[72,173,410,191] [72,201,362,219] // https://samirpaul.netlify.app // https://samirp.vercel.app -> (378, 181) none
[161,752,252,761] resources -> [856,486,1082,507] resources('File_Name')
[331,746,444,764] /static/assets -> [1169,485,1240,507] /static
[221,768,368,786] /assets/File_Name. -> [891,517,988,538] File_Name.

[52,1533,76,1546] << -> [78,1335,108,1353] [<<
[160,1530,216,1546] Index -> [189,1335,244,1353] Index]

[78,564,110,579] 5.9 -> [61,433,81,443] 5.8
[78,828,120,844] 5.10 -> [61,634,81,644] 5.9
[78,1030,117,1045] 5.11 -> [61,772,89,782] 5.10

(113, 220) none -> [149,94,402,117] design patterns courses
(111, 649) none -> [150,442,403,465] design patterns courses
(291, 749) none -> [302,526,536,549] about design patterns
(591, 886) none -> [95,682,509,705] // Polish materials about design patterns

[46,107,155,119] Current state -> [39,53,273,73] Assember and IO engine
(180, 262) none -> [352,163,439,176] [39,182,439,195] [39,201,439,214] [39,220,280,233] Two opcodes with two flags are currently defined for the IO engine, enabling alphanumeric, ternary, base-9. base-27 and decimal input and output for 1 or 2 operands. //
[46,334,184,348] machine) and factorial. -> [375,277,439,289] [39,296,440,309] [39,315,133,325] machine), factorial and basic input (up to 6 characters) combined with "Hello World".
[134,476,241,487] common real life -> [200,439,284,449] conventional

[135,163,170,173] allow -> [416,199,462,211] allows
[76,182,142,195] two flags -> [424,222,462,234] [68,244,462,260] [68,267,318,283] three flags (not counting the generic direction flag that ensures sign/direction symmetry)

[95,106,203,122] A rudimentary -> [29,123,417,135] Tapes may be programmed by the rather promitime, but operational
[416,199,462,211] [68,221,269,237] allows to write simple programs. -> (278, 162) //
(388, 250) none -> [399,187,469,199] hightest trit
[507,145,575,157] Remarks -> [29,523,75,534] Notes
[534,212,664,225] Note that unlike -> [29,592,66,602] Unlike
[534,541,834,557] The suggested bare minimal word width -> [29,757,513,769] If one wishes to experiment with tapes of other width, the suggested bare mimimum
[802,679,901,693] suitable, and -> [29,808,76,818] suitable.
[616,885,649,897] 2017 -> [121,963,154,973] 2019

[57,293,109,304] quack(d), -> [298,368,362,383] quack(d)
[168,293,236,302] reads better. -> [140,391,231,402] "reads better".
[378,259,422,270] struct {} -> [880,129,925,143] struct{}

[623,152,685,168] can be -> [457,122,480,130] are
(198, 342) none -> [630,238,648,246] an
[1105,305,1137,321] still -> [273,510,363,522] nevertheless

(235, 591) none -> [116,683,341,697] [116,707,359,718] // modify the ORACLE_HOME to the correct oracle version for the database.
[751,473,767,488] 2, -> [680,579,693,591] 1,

+--

= WHAT NEEDS TO BE DONE =
Scan the material above for the string "with" and return the lines that hold it.

= RESULT OF THIS EXERCISE =
(180, 262) none -> [352,163,439,176] [39,182,439,195] [39,201,439,214] [39,220,280,233] Two opcodes with two flags are currently defined for the IO engine, enabling alphanumeric, ternary, base-9. base-27 and decimal input and output for 1 or 2 operands. //
[46,334,184,348] machine) and factorial. -> [375,277,439,289] [39,296,440,309] [39,315,133,325] machine), factorial and basic input (up to 6 characters) combined with "Hello World".
[534,541,834,557] The suggested bare minimal word width -> [29,757,513,769] If one wishes to experiment with tapes of other width, the suggested bare mimimum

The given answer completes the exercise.